(Before-and-after change data)

-=-=-

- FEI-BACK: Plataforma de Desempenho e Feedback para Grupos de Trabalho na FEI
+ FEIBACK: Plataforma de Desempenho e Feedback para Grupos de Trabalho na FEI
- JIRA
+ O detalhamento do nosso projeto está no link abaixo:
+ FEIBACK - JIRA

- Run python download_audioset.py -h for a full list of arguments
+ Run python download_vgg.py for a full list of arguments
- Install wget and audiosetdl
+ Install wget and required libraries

-=-=-

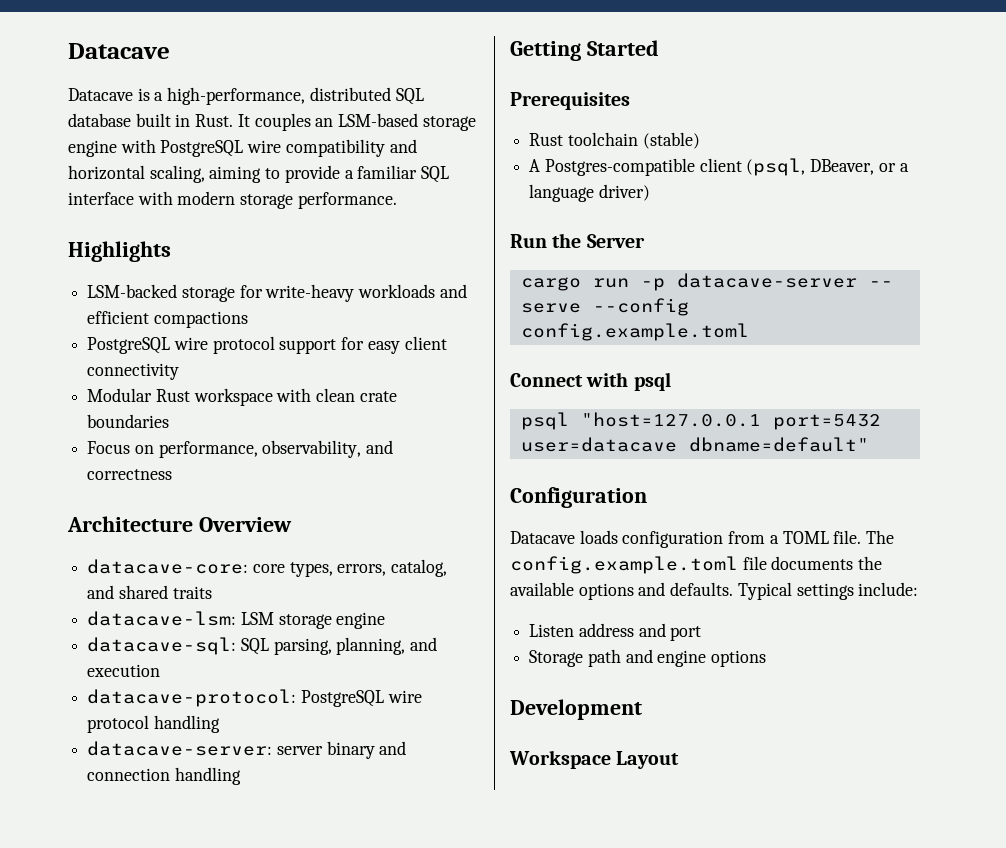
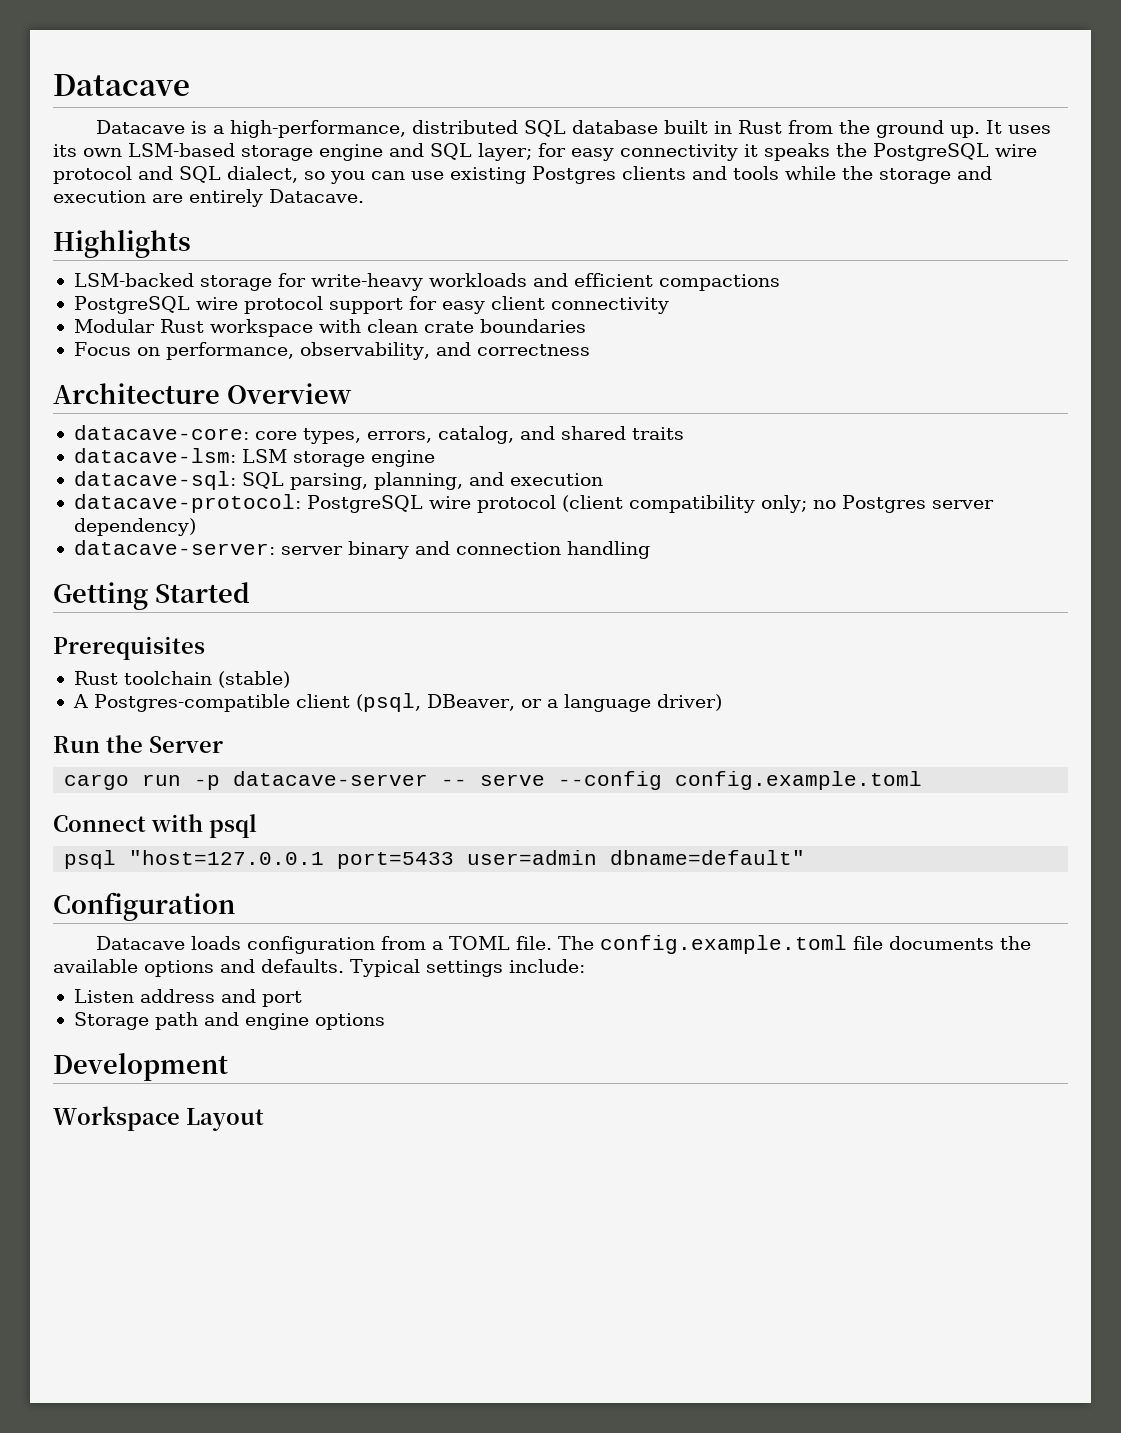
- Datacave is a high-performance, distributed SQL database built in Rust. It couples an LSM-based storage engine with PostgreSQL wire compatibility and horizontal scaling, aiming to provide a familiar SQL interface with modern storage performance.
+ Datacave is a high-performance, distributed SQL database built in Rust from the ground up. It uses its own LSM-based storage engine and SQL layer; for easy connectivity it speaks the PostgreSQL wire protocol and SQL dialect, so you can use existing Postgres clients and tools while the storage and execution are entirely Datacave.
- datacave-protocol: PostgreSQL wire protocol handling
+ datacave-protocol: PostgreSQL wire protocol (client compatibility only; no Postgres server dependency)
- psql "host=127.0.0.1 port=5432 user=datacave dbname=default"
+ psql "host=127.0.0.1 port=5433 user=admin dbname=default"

-=-=-

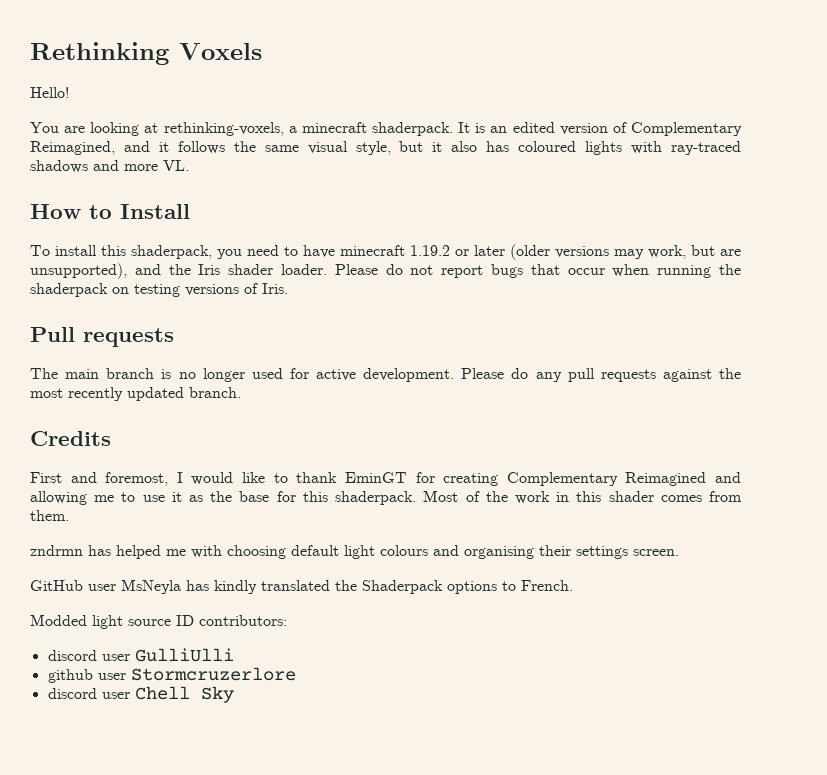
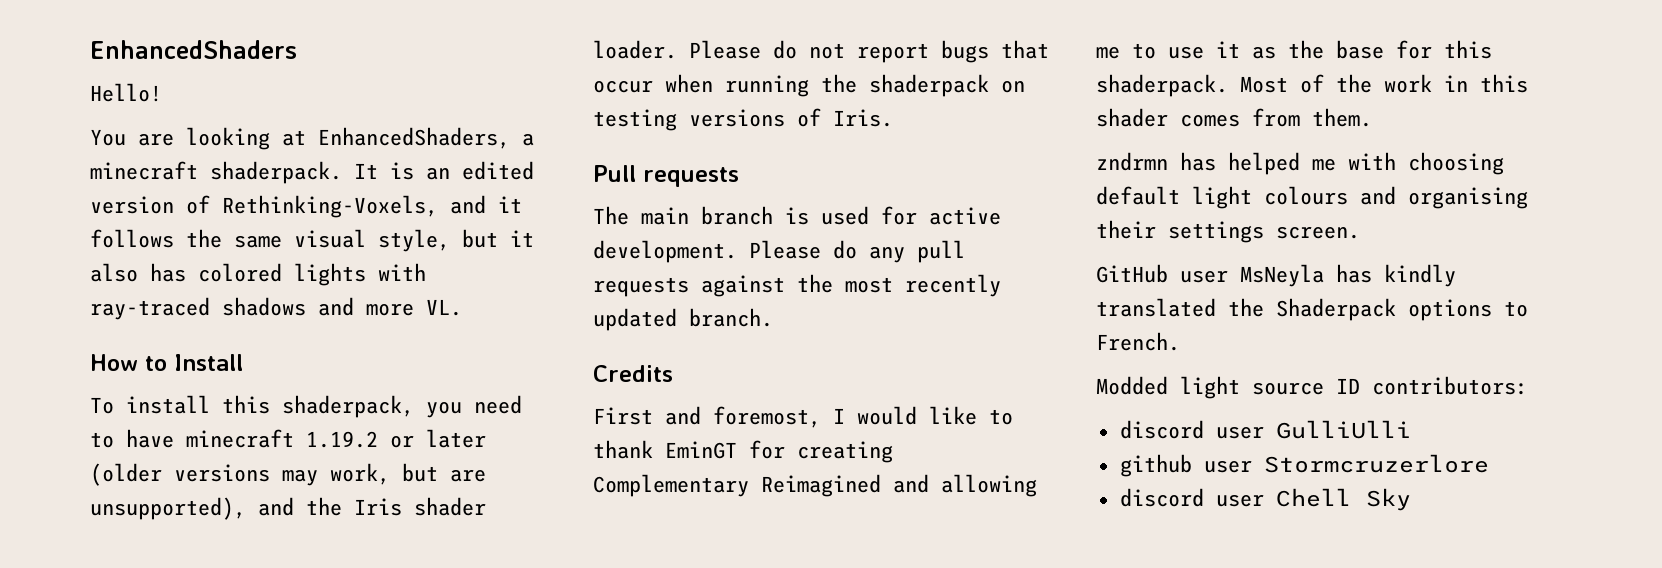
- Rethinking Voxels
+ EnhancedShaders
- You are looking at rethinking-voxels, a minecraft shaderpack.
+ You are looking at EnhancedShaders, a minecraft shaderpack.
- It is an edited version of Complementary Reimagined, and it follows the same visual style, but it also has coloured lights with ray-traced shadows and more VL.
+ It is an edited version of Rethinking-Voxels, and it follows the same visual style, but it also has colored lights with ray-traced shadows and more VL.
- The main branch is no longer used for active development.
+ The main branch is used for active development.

-=-=-

- Your instructions
Where a line of the records above holds the word "active", copy that line.

- Task answer
- The main branch is no longer used for active development.
+ The main branch is used for active development.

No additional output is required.